Data extracts:
===

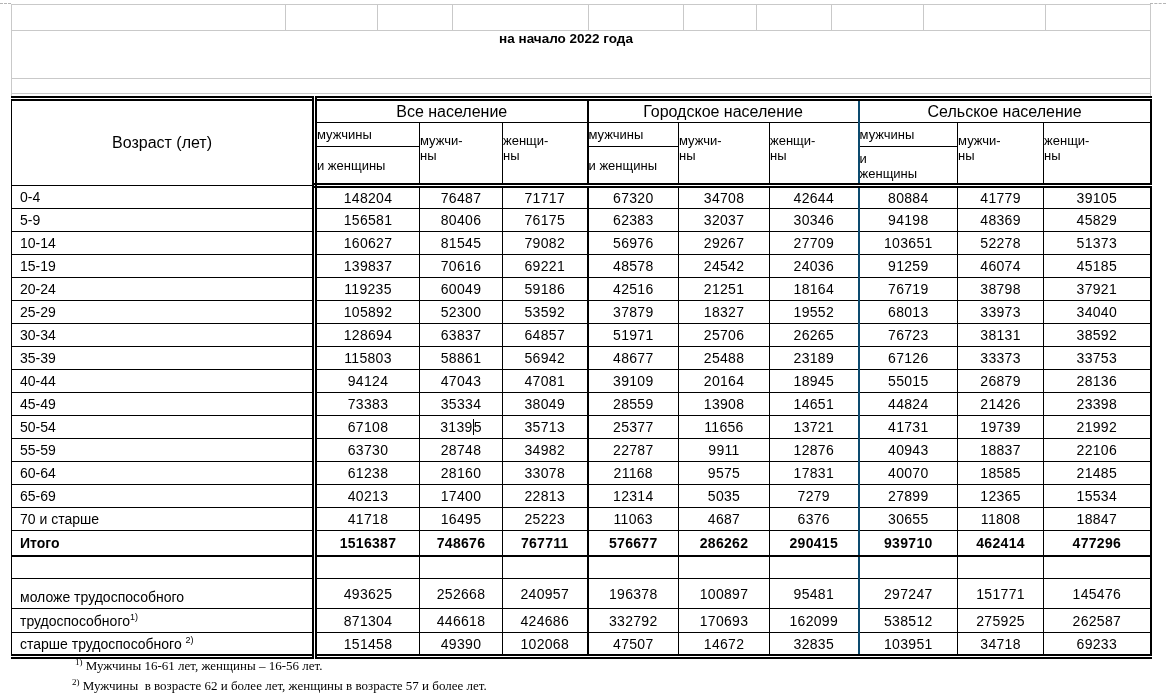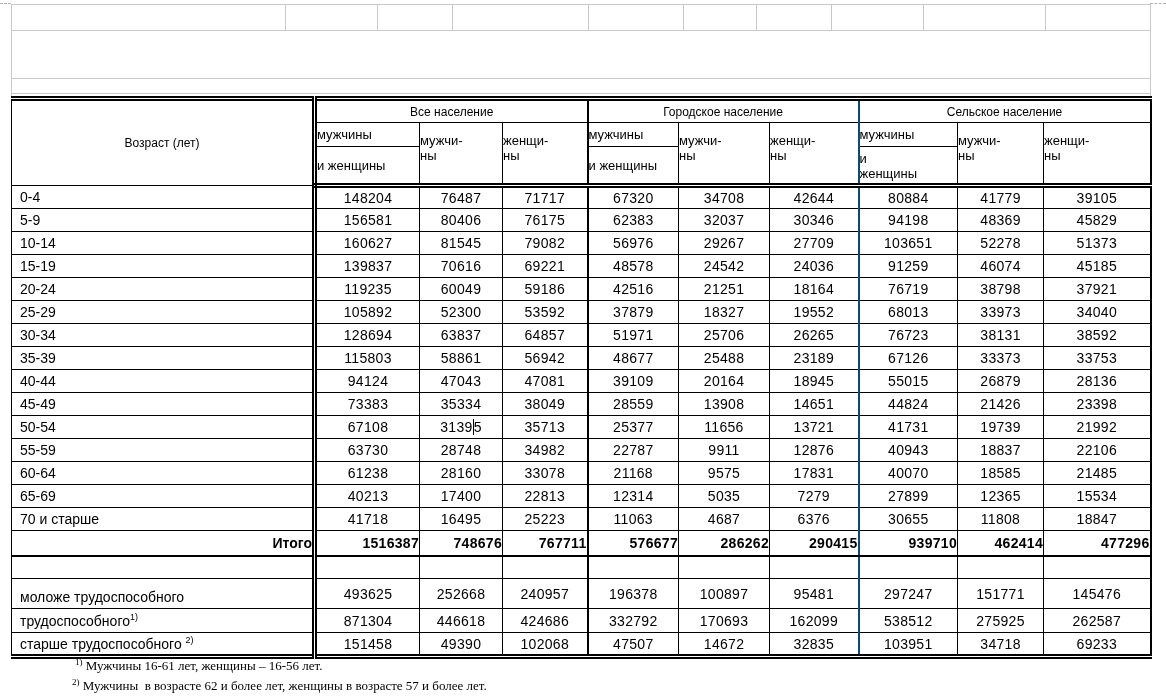--- a/index.html
+++ b/index.html
@@ -80,6 +80,7 @@
   <div class="fline v" style="left:1045px;top:4px;height:26px;"></div>
 
   <div class="title-block">
+    <div class="title-line2">на начало 2022 года</div>
   </div>
 
   <table class="ptable">

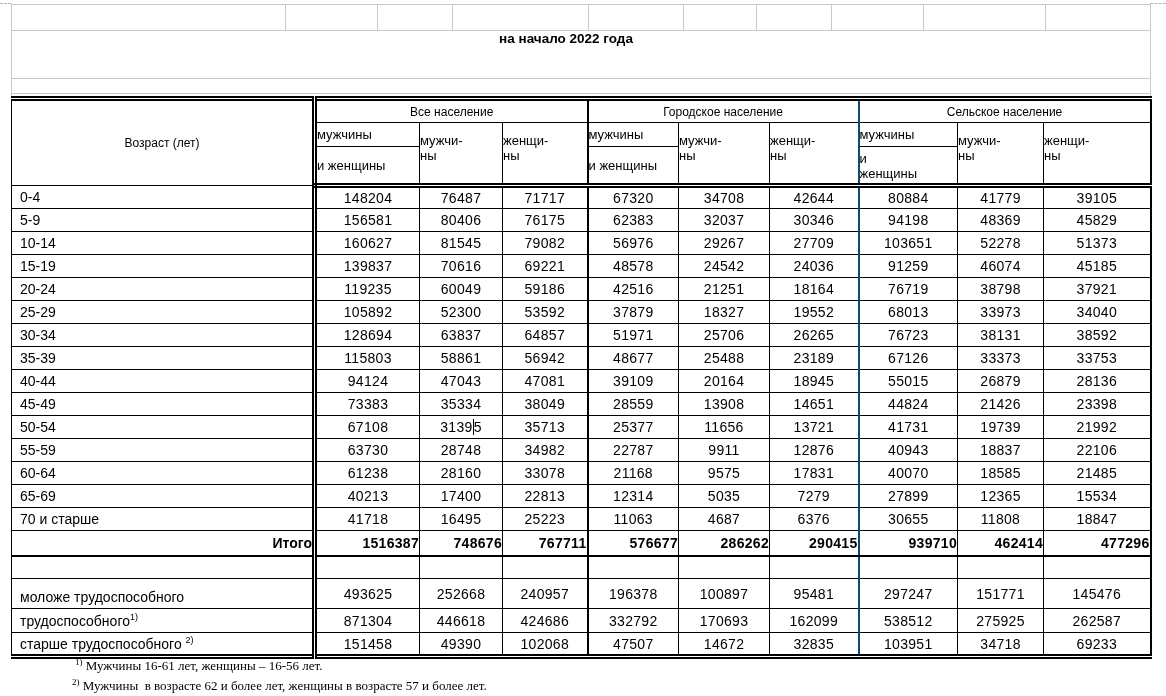--- a/index.html
+++ b/index.html
@@ -27,7 +27,7 @@
   .ptable .c9{border-right:2px solid #000;}
 
   tr.h1{height:24px;}
-  tr.h1 th{font-size:12px;text-align:center;vertical-align:middle;}
+  tr.h1 th{font-size:16px;text-align:center;vertical-align:middle;}
   th.lbl{font-size:13.5px;text-align:center;vertical-align:middle;}
   tr.h2 th{border-bottom:5px double #000;font-size:13px;vertical-align:top;text-align:left;line-height:15px;}
   .split-top{border-bottom:1px solid #000;padding:4px 0 4px;}

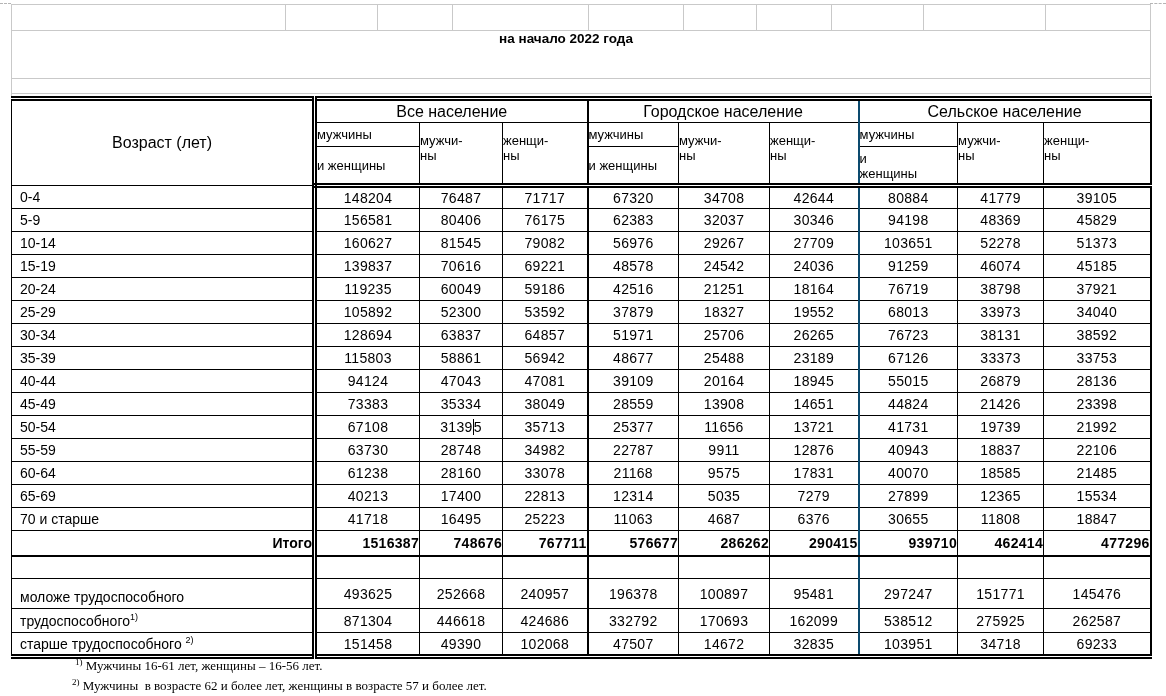--- a/index.html
+++ b/index.html
@@ -36,7 +36,7 @@
 
   tr.age{height:23px;}
   tr.total{height:25px;}
-  tr.total td{font-weight:bold;border-bottom:2px solid #000;text-align:right;}
+  tr.total td{font-weight:bold;border-bottom:2px solid #000;}
   tr.spacer{height:23px;}
   tr.spacer td{border-top:2px solid #000;border-bottom:1px solid #000;}
   tr.labor0{height:30px;}

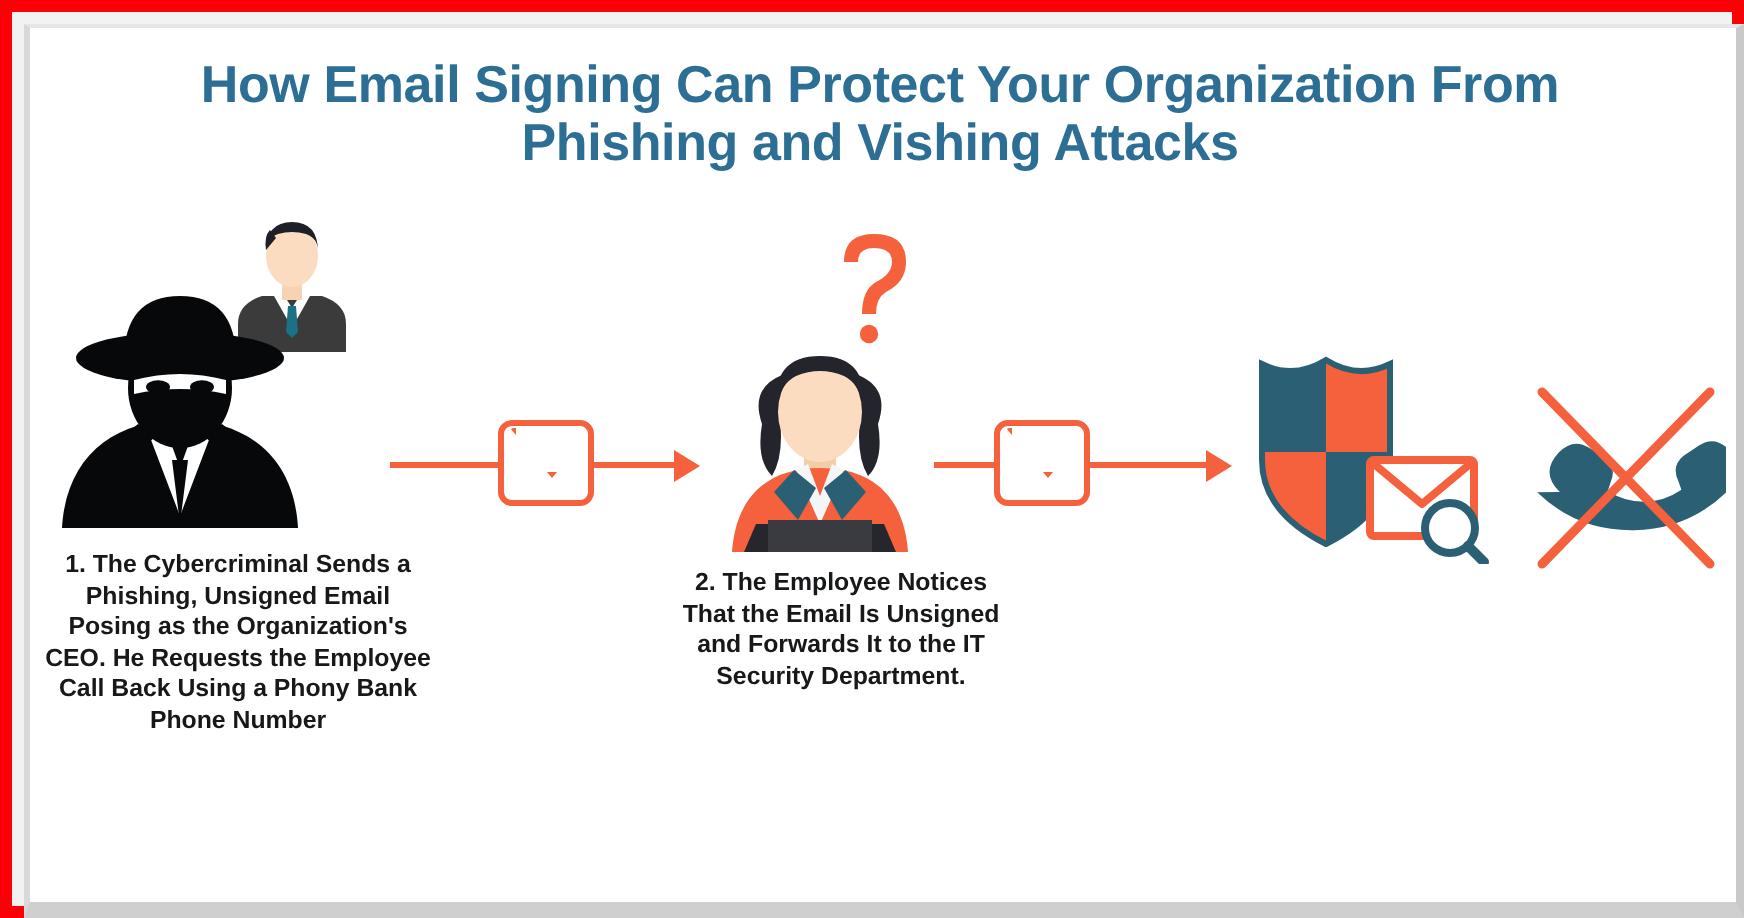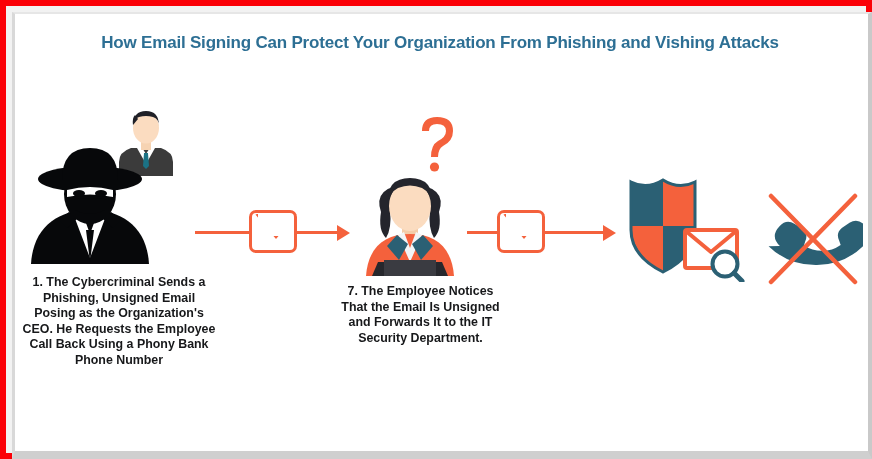--- a/index.html
+++ b/index.html
@@ -51,7 +51,7 @@
     width: 790px;
     text-align: center;
     color: #2d6f94;
-    font-size: 17px;
+    font-size: 26px;
     font-weight: bold;
     line-height: 29px;
     letter-spacing: -0.2px;

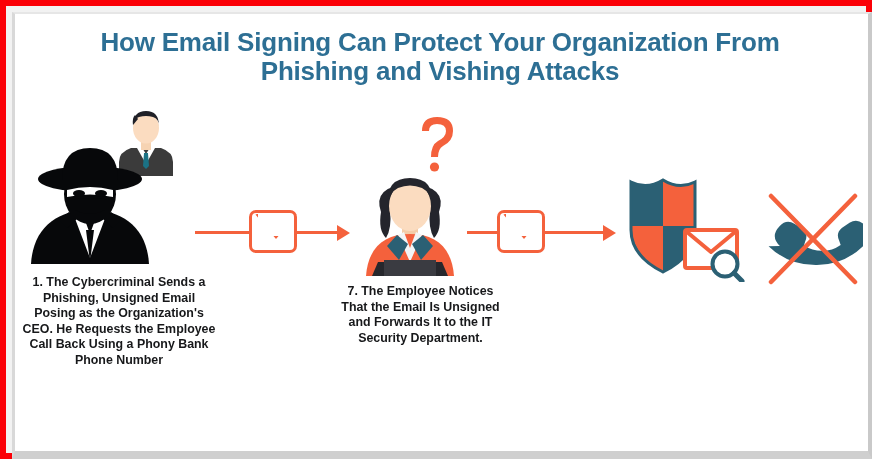--- a/index.html
+++ b/index.html
@@ -195,7 +195,7 @@
         </svg>
       </div>
 
-      <div class="cap" style="left:318px; top:270px; width:175px;">7. The Employee Notices That the Email Is Unsigned and Forwards It to the IT Security Department.</div>
+      <div class="cap" style="left:318px; top:270px; width:175px;">2. The Employee Notices That the Email Is Unsigned and Forwards It to the IT Security Department.</div>
 
       <div class="connector" style="left:452px; top:190px; width:160px;">
         <div class="conn-line" style="left:0px; width:32px;"></div>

===

Task instructions: Copy the whole of the material above exactly, and exclude every picture.

Response to this exercise:
--- a/index.html
+++ b/index.html
@@ -80,6 +80,7 @@
   <div class="fline v" style="left:1045px;top:4px;height:26px;"></div>
 
   <div class="title-block">
+    <div class="title-line2">на начало 2022 года</div>
   </div>
 
   <table class="ptable">

--- a/index.html
+++ b/index.html
@@ -27,7 +27,7 @@
   .ptable .c9{border-right:2px solid #000;}
 
   tr.h1{height:24px;}
-  tr.h1 th{font-size:12px;text-align:center;vertical-align:middle;}
+  tr.h1 th{font-size:16px;text-align:center;vertical-align:middle;}
   th.lbl{font-size:13.5px;text-align:center;vertical-align:middle;}
   tr.h2 th{border-bottom:5px double #000;font-size:13px;vertical-align:top;text-align:left;line-height:15px;}
   .split-top{border-bottom:1px solid #000;padding:4px 0 4px;}

--- a/index.html
+++ b/index.html
@@ -36,7 +36,7 @@
 
   tr.age{height:23px;}
   tr.total{height:25px;}
-  tr.total td{font-weight:bold;border-bottom:2px solid #000;text-align:right;}
+  tr.total td{font-weight:bold;border-bottom:2px solid #000;}
   tr.spacer{height:23px;}
   tr.spacer td{border-top:2px solid #000;border-bottom:1px solid #000;}
   tr.labor0{height:30px;}

--- a/index.html
+++ b/index.html
@@ -51,7 +51,7 @@
     width: 790px;
     text-align: center;
     color: #2d6f94;
-    font-size: 17px;
+    font-size: 26px;
     font-weight: bold;
     line-height: 29px;
     letter-spacing: -0.2px;

--- a/index.html
+++ b/index.html
@@ -195,7 +195,7 @@
         </svg>
       </div>
 
-      <div class="cap" style="left:318px; top:270px; width:175px;">7. The Employee Notices That the Email Is Unsigned and Forwards It to the IT Security Department.</div>
+      <div class="cap" style="left:318px; top:270px; width:175px;">2. The Employee Notices That the Email Is Unsigned and Forwards It to the IT Security Department.</div>
 
       <div class="connector" style="left:452px; top:190px; width:160px;">
         <div class="conn-line" style="left:0px; width:32px;"></div>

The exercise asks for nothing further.